“Sou um não-crente profundamente religioso”
A. Einstein

sexta-feira, 19 de novembro de 2010

Recitando... O poema.

António Abujamra é conhecido pela irreverência de suas encenações e por seu humor crítico em relação a totens e tabus sociais.
É pai do também ator e músico André Abujamra. As atrizes Clarisse Abujamra e Iara Jamra são suas sobrinhas.
Comanda o programa Provocações, da TV Cultura, que vai ao ar desde 6 de Agosto de 2000. Atualmente é exibido todas as terças-feiras, às 23 horas, com reprise na madrugada de terça para quarta-feira, à 1h30.

 NÃO: Não quero nada.
Já disse que não quero nada.
Não me venham com conclusões!
A única conclusão é morrer.
Não me tragam estéticas!
Não me falem em moral!
Tirem-me daqui a metafísica!
Não me apregoem sistemas completos, não me enfileirem
conquistas
Das ciências (das ciências, Deus meu, das ciências!)

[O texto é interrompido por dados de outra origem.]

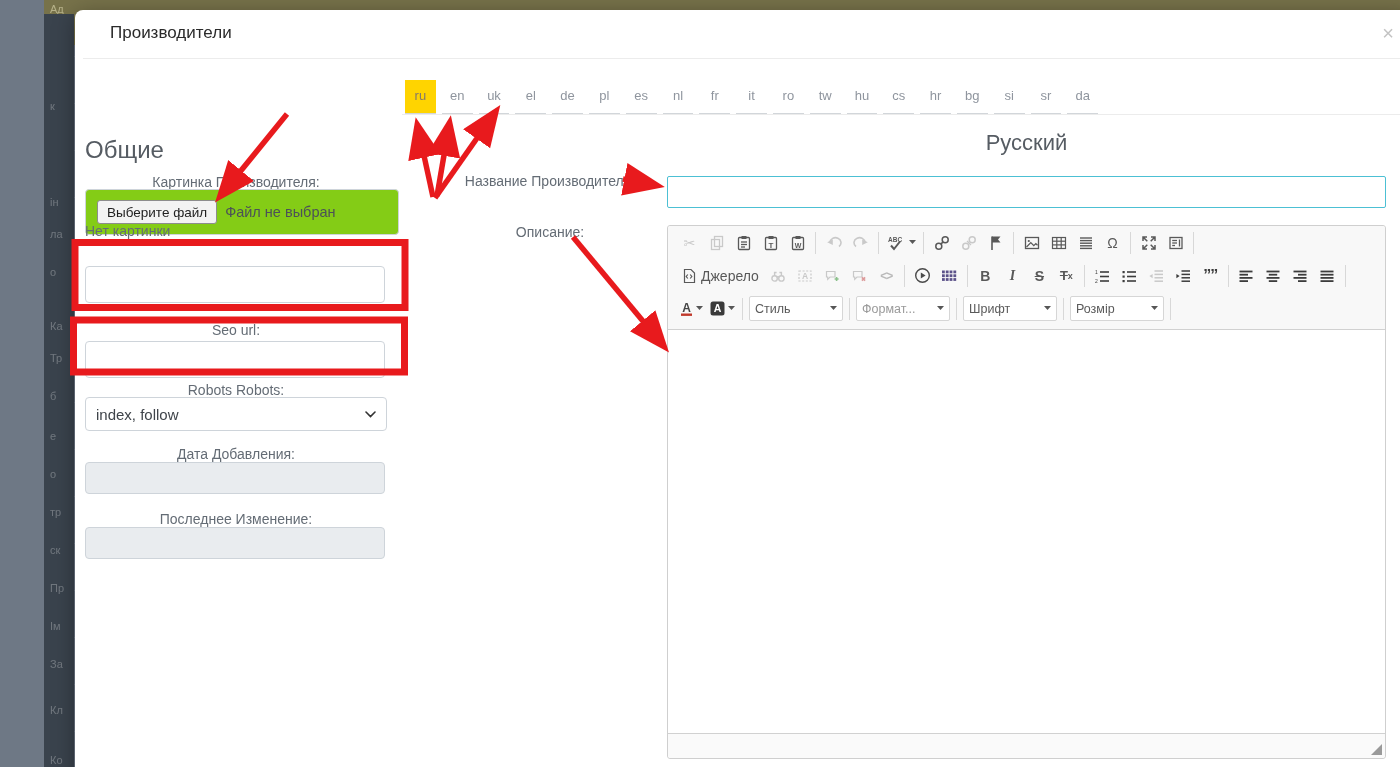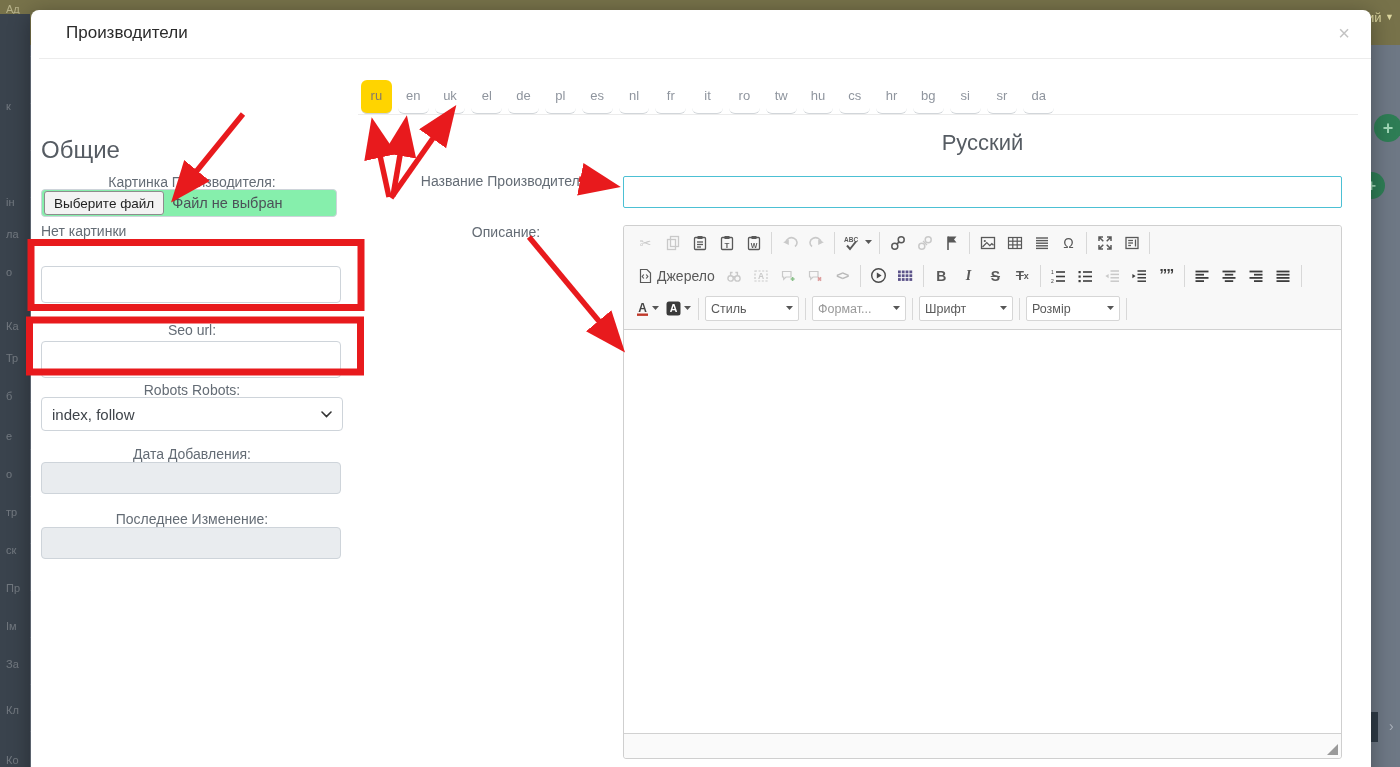--- a/index.html
+++ b/index.html
@@ -4,7 +4,7 @@
 <style>
   html,body{margin:0;padding:0;width:1400px;height:767px;overflow:hidden;
     font-family:"Liberation Sans","DejaVu Sans",sans-serif;background:#6e7885;}
-  #stage{position:relative;width:1220px;height:767px;}
+  #stage{position:relative;width:1220px;height:767px;margin-left:44px;}
 
   
   .bg-topbar{position:absolute;left:0;top:0;width:1400px;height:45px;background:#77724a;z-index:1;}

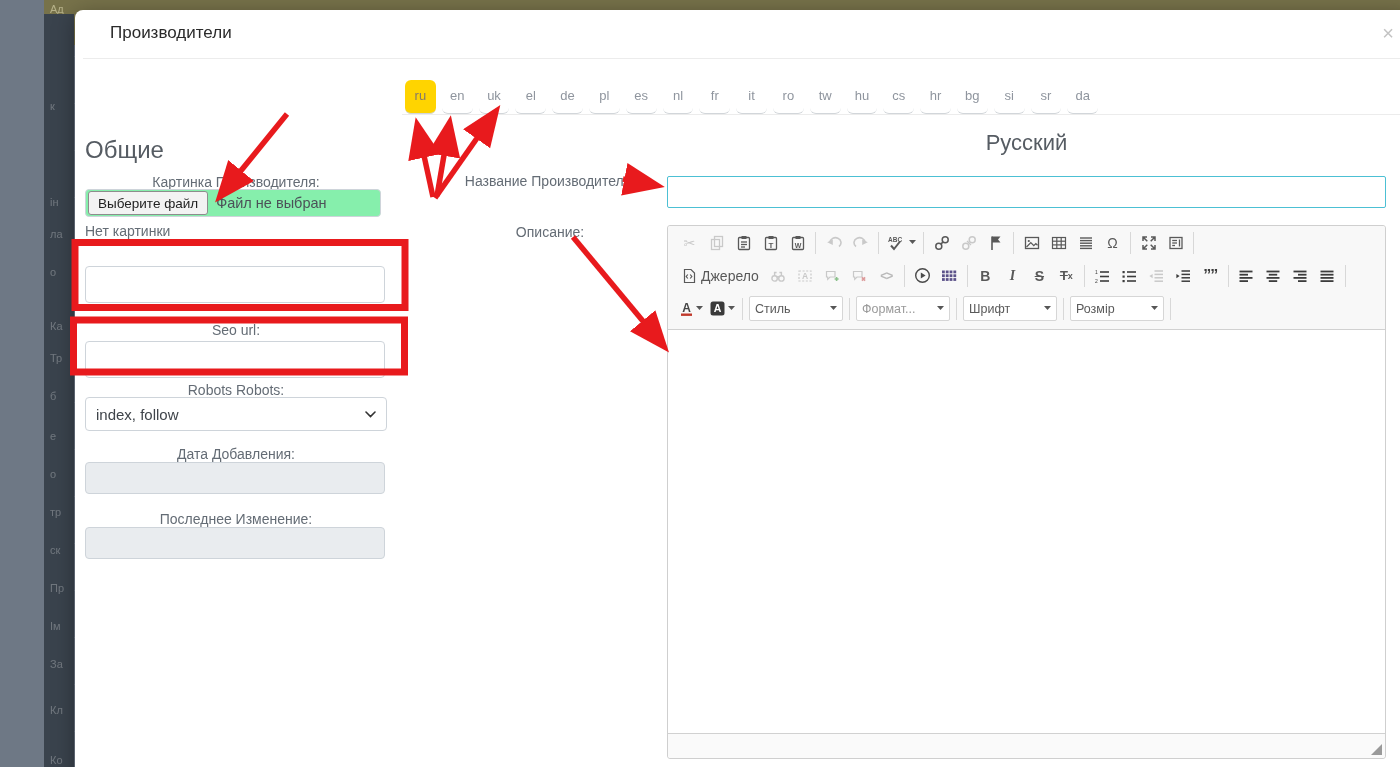--- a/index.html
+++ b/index.html
@@ -33,7 +33,7 @@
   .tabs{position:absolute;left:327px;top:70px;width:1000px;height:34px;border-bottom:1px solid #ececec;
     display:flex;align-items:stretch;}
   .tab{width:30.8px;margin:0 3px;text-align:center;font-size:13px;color:#8f959e;padding-top:8px;
-    border-bottom:1px solid #d2d6da;cursor:pointer;border-radius:6px;}
+    border-bottom:1px solid #d2d6da;cursor:pointer;}
   .tab.active{background:#ffd400;color:#84796b;border-bottom:1px solid #d2d6da;}
 
   

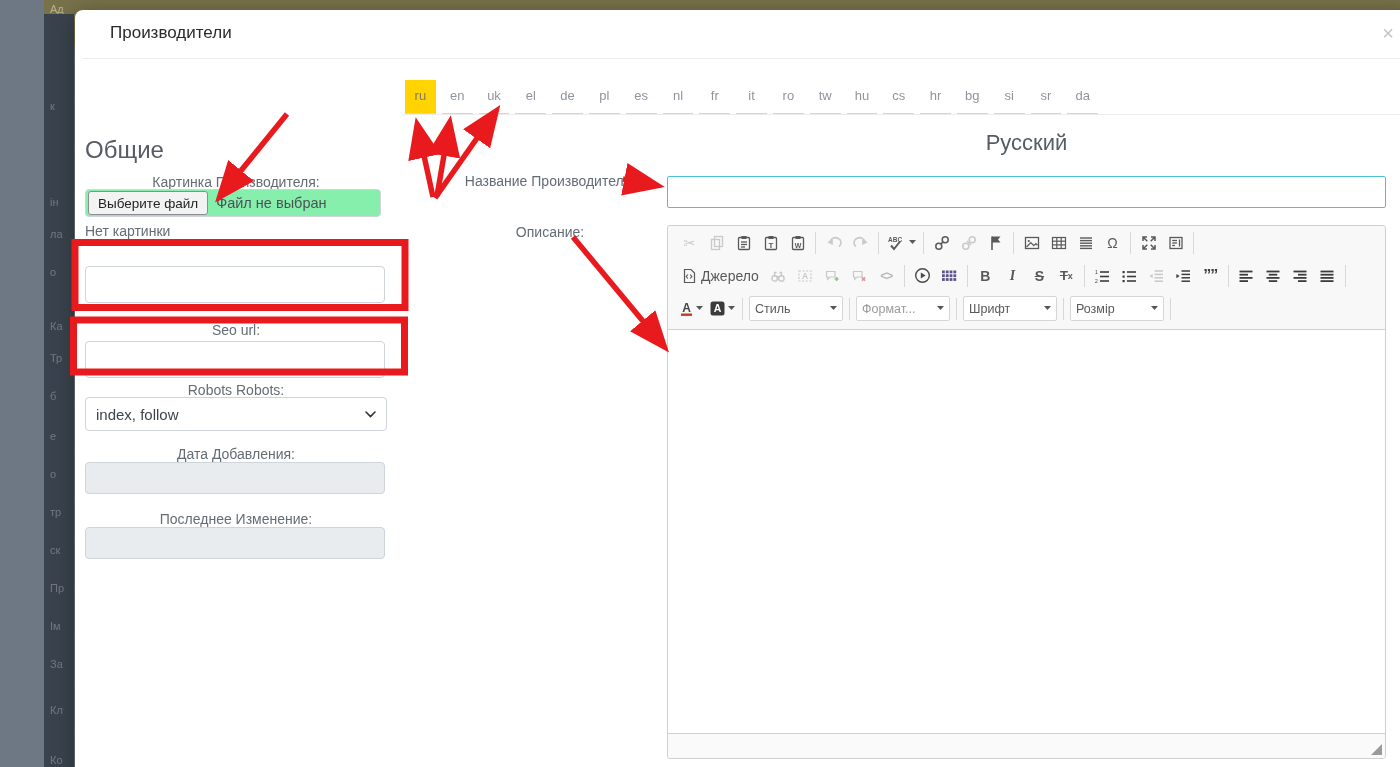--- a/index.html
+++ b/index.html
@@ -41,7 +41,7 @@
   .lbl{position:absolute;font-size:14px;color:#646c75;text-align:center;}
   .lcol-lbl{left:10px;width:302px;}
   .file-box{position:absolute;left:10px;top:179px;width:290px;height:22px;border:1px solid #ced4da;
-    border-radius:4px;padding:2px;background:#86efac;display:flex;align-items:center;}
+    border-radius:4px;padding:11px;background:#84cc16;display:flex;align-items:center;}
   .file-btn{height:22px;padding:0 9px;background:#f3f3f3;border:1px solid #8d8d8d;border-radius:3px;
     font-size:13.5px;color:#222;display:flex;align-items:center;cursor:pointer;white-space:nowrap;}
   .file-status{margin-left:8px;font-size:14.5px;color:#4c5158;white-space:nowrap;}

Das ciências, das artes, da civilização moderna!
Que mal fiz eu aos deuses todos?
Se têm a verdade, guardem-na!
Sou um técnico, mas tenho técnica só dentro
da técnica.
Fora disso sou doido, com todo o direito a sê-lo.
Com todo o direito a sê-lo, ouviram?
Não me macem, por amor de Deus!
Queriam-me casado, fútil, quotidiano e tributável?
Queriam-me o contrário disto, o contrário de qualquer
coisa?
Se eu fosse outra pessoa, fazia-lhes, a todos, a vontade.
Assim, como sou, tenham paciência!
Vão para o diabo sem mim,
Ou deixem-me ir sozinho para o diabo!
Para que havemos de ir juntos?
Não me peguem no braço!
Não gosto que me peguem no braço. Quero ser
sozinho.
Já disse que sou sozinho!
Ah, que maçada quererem que eu seja da companhia!
Deixem-me em paz! Não tardo, que eu nunca tardo...
E enquanto tarda o Abismo e o Silêncio quero estar sozinho!
(Álvaro Campos 1923)

Este poema em particular me é muito caro, Minha identificação por ele foi singular a ponto de me arrepiar, diz tanto por aquilo que penso ser ou pretendo ser, ou melhor, por aquilo que me transformei, sim hoje eu grito: "tirem me daqui a metafísica, a moral, a civilização moderna..". Como posso ser o contrário do que sou, não consigo ser fútil, quando me envolvo com as pessoas não sou eu que estou lá, é um outro eu que vive a querer vencer minha consciência não determinada. Como posso viver da mentira? E como posso eu também querer viver da verdade? Já estive nesse dois âmbitos da realidade e nenhum conseguiu convencer - me de que existem diretrizes a serem seguidas nessa vida, A vida não é insofismável!!! Se é que tenho nojo de alguma coisa nessa vida é de ver as pessoas viverem uma vida não vivida, tudo é tão implacável e determinante; a religião, a ciência, a cultura, as artes etc.
"Deixem-me em paz! Não tardo, que eu nunca tardo...
E enquanto tarda o Abismo e o Silêncio quero estar sozinho!".
E a grande explicação para tudo isso se dá unicamente no silêncio, se é que há uma explicação.